EXERCISE AIM: Beginning with the first line of the data below, reproduce every line unchanged, ending with the line that holds "shipping: none -> 57.99".

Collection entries
--- START ---

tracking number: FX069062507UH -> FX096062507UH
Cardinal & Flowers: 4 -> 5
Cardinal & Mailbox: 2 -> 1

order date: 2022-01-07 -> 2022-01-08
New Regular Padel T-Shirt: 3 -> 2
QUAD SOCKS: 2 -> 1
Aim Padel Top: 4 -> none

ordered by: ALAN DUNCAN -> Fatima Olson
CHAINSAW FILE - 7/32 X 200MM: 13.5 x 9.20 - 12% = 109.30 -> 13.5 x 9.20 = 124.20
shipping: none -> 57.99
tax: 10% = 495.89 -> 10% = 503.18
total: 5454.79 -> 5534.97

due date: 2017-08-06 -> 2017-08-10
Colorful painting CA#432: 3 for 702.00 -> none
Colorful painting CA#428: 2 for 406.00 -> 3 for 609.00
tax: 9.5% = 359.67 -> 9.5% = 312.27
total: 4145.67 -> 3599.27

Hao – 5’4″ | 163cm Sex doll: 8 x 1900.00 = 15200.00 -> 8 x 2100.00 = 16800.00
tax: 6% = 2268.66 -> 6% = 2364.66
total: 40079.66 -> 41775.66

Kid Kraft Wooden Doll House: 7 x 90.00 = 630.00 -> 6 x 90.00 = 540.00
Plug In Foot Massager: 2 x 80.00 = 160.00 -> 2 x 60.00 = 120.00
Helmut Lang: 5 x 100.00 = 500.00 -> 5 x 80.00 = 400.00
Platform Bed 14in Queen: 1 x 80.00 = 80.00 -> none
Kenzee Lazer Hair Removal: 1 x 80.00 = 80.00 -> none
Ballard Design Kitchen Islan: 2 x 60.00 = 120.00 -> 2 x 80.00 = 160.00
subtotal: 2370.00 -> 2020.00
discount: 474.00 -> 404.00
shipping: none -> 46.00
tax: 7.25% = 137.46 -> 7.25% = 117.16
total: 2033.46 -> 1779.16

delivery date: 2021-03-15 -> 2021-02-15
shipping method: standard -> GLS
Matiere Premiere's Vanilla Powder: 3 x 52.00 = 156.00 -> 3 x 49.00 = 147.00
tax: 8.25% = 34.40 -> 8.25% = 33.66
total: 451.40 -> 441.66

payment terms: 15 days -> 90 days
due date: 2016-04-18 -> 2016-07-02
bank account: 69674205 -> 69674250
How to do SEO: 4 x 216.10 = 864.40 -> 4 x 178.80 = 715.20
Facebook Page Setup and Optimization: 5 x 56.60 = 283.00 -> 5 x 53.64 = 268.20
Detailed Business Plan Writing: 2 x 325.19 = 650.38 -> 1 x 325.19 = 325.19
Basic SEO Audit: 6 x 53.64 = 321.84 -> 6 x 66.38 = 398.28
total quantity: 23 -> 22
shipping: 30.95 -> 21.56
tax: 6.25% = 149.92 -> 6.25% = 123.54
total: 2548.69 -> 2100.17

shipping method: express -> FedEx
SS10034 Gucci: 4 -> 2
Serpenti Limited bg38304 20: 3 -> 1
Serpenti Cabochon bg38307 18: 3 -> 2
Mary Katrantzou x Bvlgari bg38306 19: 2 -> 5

--- END ---

EXERCISE SOLUTION:
tracking number: FX069062507UH -> FX096062507UH
Cardinal & Flowers: 4 -> 5
Cardinal & Mailbox: 2 -> 1

order date: 2022-01-07 -> 2022-01-08
New Regular Padel T-Shirt: 3 -> 2
QUAD SOCKS: 2 -> 1
Aim Padel Top: 4 -> none

ordered by: ALAN DUNCAN -> Fatima Olson
CHAINSAW FILE - 7/32 X 200MM: 13.5 x 9.20 - 12% = 109.30 -> 13.5 x 9.20 = 124.20
shipping: none -> 57.99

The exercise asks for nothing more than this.